Mental illness and "self"-management in rural Australia: caregivers' perspectives

Abstract

Current models of chronic disease self-management incorporate an understanding that people with chronic illnesses, their carers and clinicians need to work together in addressing illness management issues (Von Korff, Gruman, Schaefer, Curry, & Wagner, 1997) and that this process enhances personal control of health (Lorig, Ritter et al., 2000). The question we ask is whether the understandings in these models, both implicit and explicit, apply to those people living with mental illness in rural areas in Australia. In-depth interviews were used to explore and examine the way in which carers of people living with mental illness in rural Victoria experienced and perceived the nature of chronic disease self-management.

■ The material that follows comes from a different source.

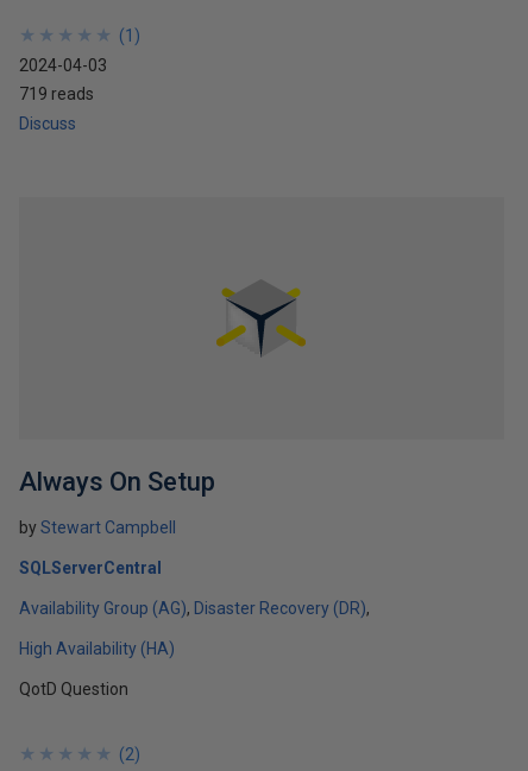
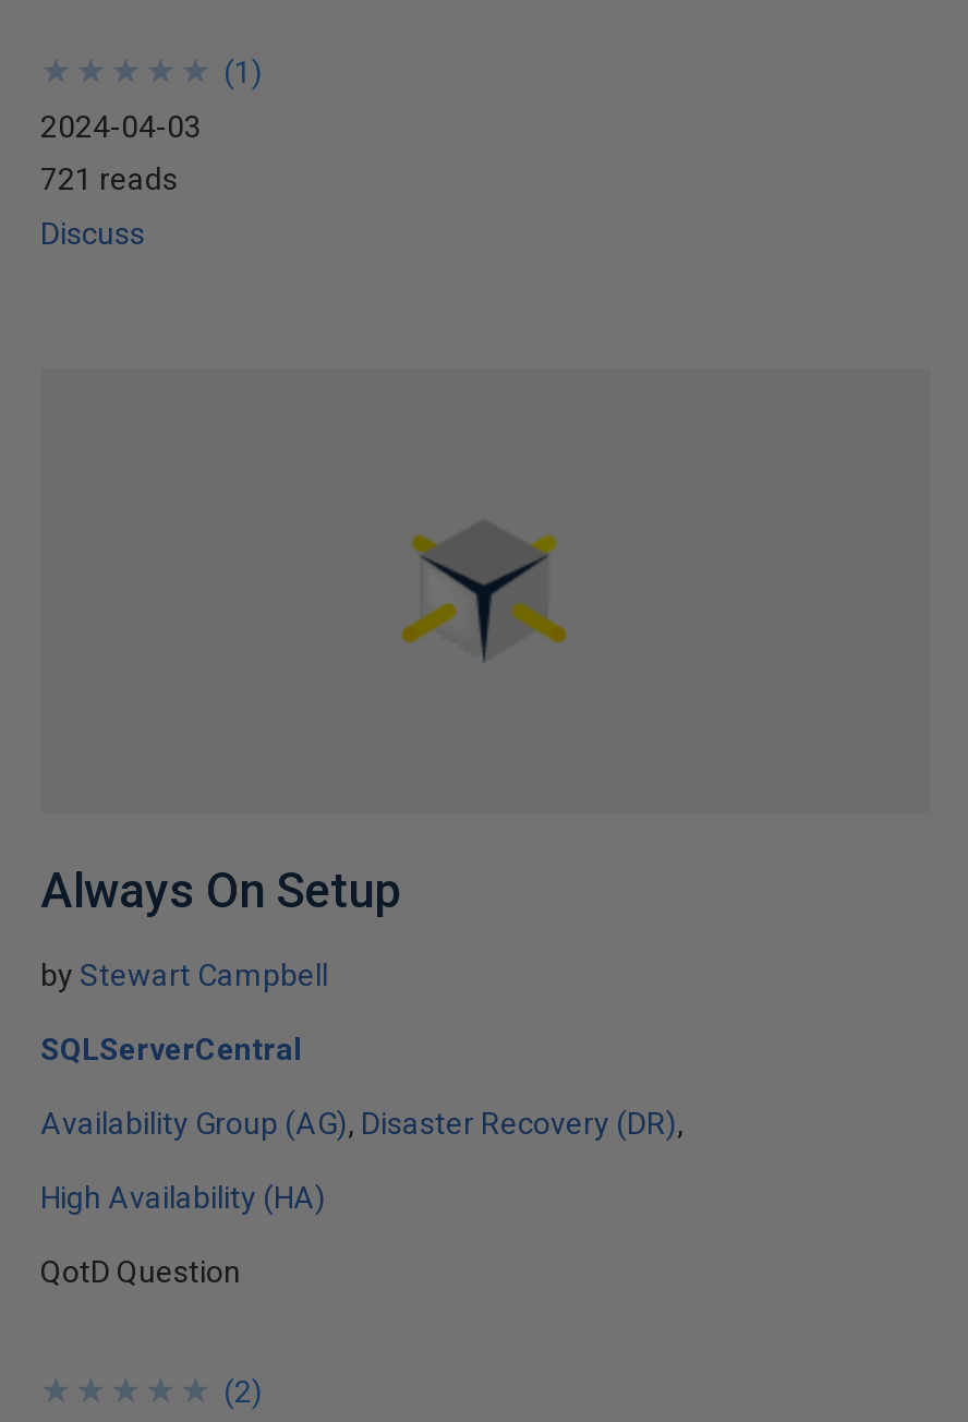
[19,84,94,103] 719 reads -> [40,161,178,196] 721 reads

Our findings indicate that illness management in rural areas occurs predominantly as a partnership between the person with mental illness and the family members who act as caregivers, rather than a partnership with health professionals. This confirms that the lack of resources in the rural mental health care system results in a crisis-oriented service rather than a service that is able to respond to preventative and ongoing mental health care. This is recognised as a considerable burden for many families and requires further examination. In addition, a finding of considerable clinical and policy importance in this arena is the experience of family caregivers as partners in not only the support of the ?management? aspects of self-management of mental illness, but also in supporting the person living with mental illness in the maintenance of the ?self? aspect of self-management.